La Libia ripiomba nel caos, sempre che ne fosse uscita. L’aeroporto di Tripoli, sotto il tiro costante dei razzi dei ribelli, è chiuso. L’est del paese sembrerebbe nelle mani delle milizie islamiche riunite. Il paese subisce continui blackout. Molto probabile un intervento internazionale.

Caos Libia: la situazione nel paese martoriato dalla guerra

La Libia torna teatro di violenze tra fazioni e questa volta, la situazione potrebbe risolversi in un conflitto fratricida aperto. L‘aeroporto della capitale è chiuso, in seguito al lancio di razzi, che hanno colpito i veicoli presenti sulle piste e una torretta. Lo scontro, che si sta consumando nel paese che fu di Gheddafi, contrappone, tra le altre, le milizie irregolari fedeli al generale disertore Khalifa Hiftar e il gruppo radicale islamico di Ansar al-Sharia, lo stesso considerato responsabile dell’attacco al consolato statunitense di Bengasi (settembre 2012) nel corso del quale persero la vita 4 cittadini americani, tra i quali il console statunitense Chris Stevens.

Nel corso degli ultimi scontri in tutta la Libia (si combatte anche a Bengasi) sarebbero più di dieci i morti e alcune decine i feriti. Il governo provvisorio di Tripoli sta valutando seriamente la possibilità di richiedere un intervento internazionale per ristabilire la sicurezza nel paese.

“Purtroppo lo scenario libico vive un momento di confusione totale. Stiamo parlando di un paese senza infrastrutture, senza società civile, senza organizzazione. Gheddafi per 43 anni ha controllato tutto. Immaginiamo il vuoto che ha potuto generare la sua caduta.” dice ai nostri microfoni il giornalista Mohamed Bashir Abukabda.

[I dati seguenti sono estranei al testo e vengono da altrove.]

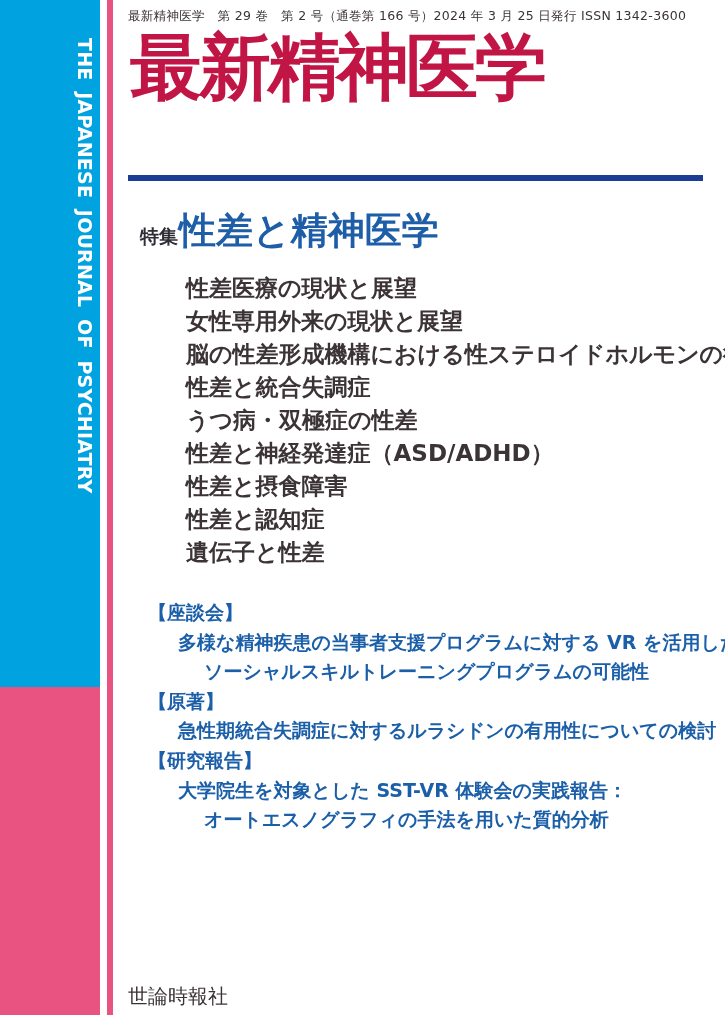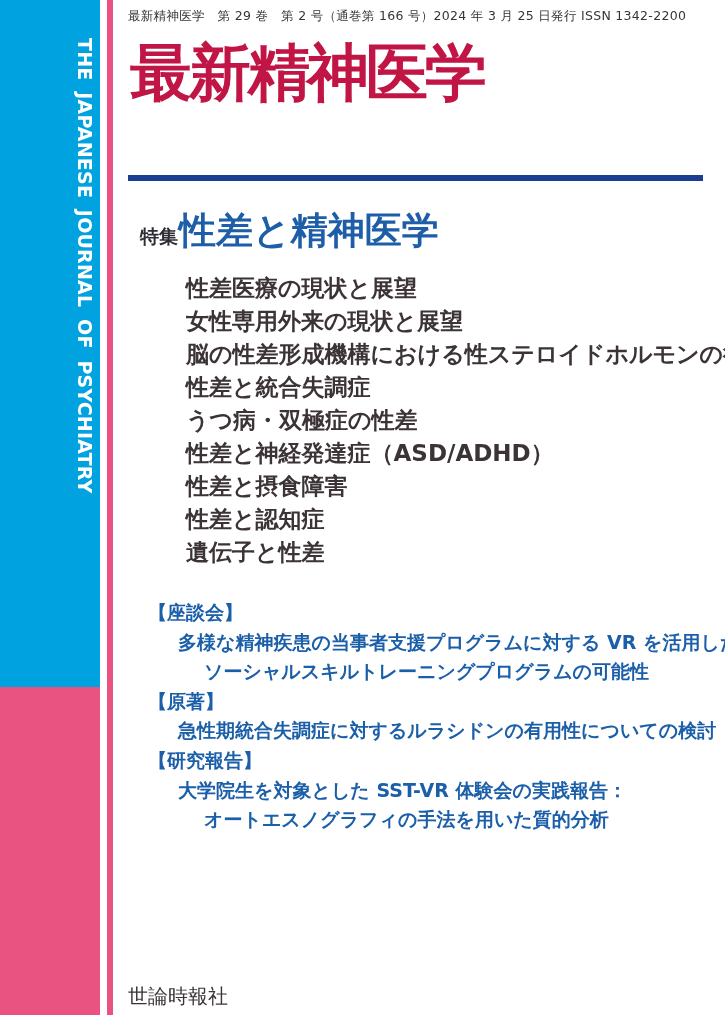--- a/index.html
+++ b/index.html
@@ -79,7 +79,7 @@
 
   <div class="spine-title">THE JAPANESE JOURNAL OF PSYCHIATRY</div>
 
-  <div class="issue-line">最新精神医学　第 29 巻　第 2 号（通巻第 166 号）2024 年 3 月 25 日発行 ISSN 1342-2200</div>
+  <div class="issue-line">最新精神医学　第 29 巻　第 2 号（通巻第 166 号）2024 年 3 月 25 日発行 ISSN 1342-3600</div>
 
   <div class="journal-title">最新精神医学</div>
 

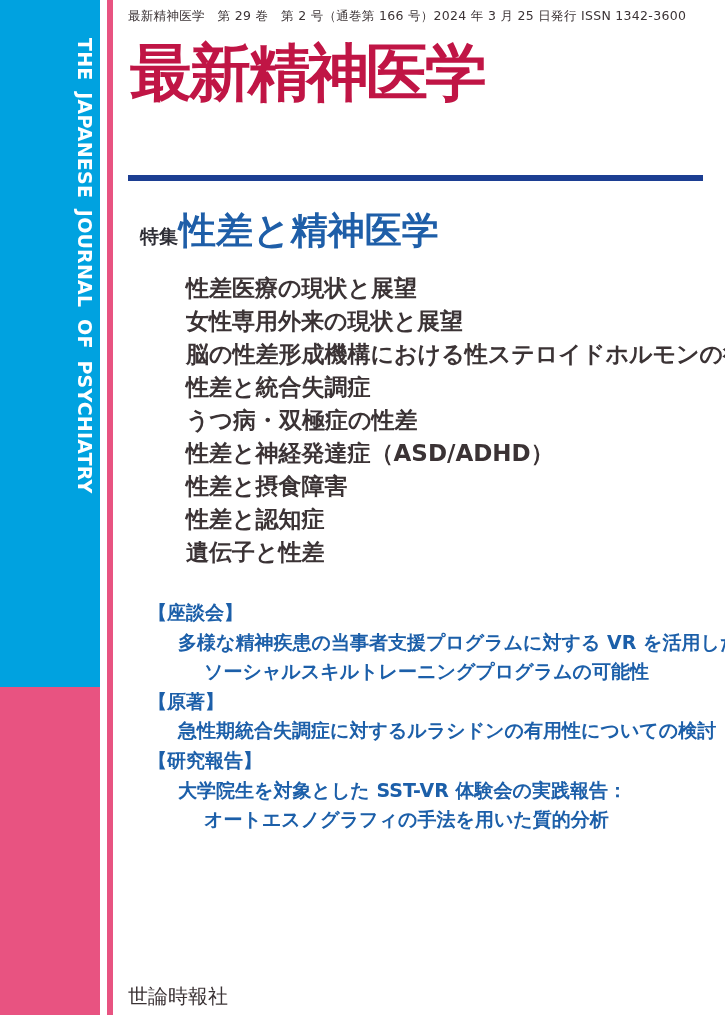--- a/index.html
+++ b/index.html
@@ -32,8 +32,8 @@
     white-space:nowrap;
   }
   .journal-title {
-    position:absolute; left:130px; top:36px;
-    font-size:62px; font-weight:900; line-height:1.2;
+    position:absolute; left:130px; top:24px;
+    font-size:72px; font-weight:900; line-height:1.2;
     color:var(--title_crimson, #C01545); letter-spacing:-3px; white-space:nowrap;
   }
   .title-rule {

“Adesso -continua il giornalista- ci sono fazioni che combattono per il potere, per accaparrarsi il patrimonio enorme di risorse del paese. Ora la battaglia si sta concentrando nella zona di Tripoli, e si combatte tra le due fazioni più importanti: quella di Misurata e quella di Zintan. La situazione è davvero tragica. Con l‘infiltrazione di Al-Qaeda (una novità per lo scenario libico), può sfociare davvero in una guerra civile fratricida.”

E’ netto, Mohamed Bashir Abukabda sulla possibilità di un intervento internazionale. “Credo che sia ineluttabile l’intervento internazionale, stando a quanto sta accadendo. Stiamo parlando di un contesto tribale, di un paese che è stato sotto un’ampolla di vetro per più di 40 anni. Non  la Tunisia o l’Egitto. Non ha una società civile, né infrastrutture.”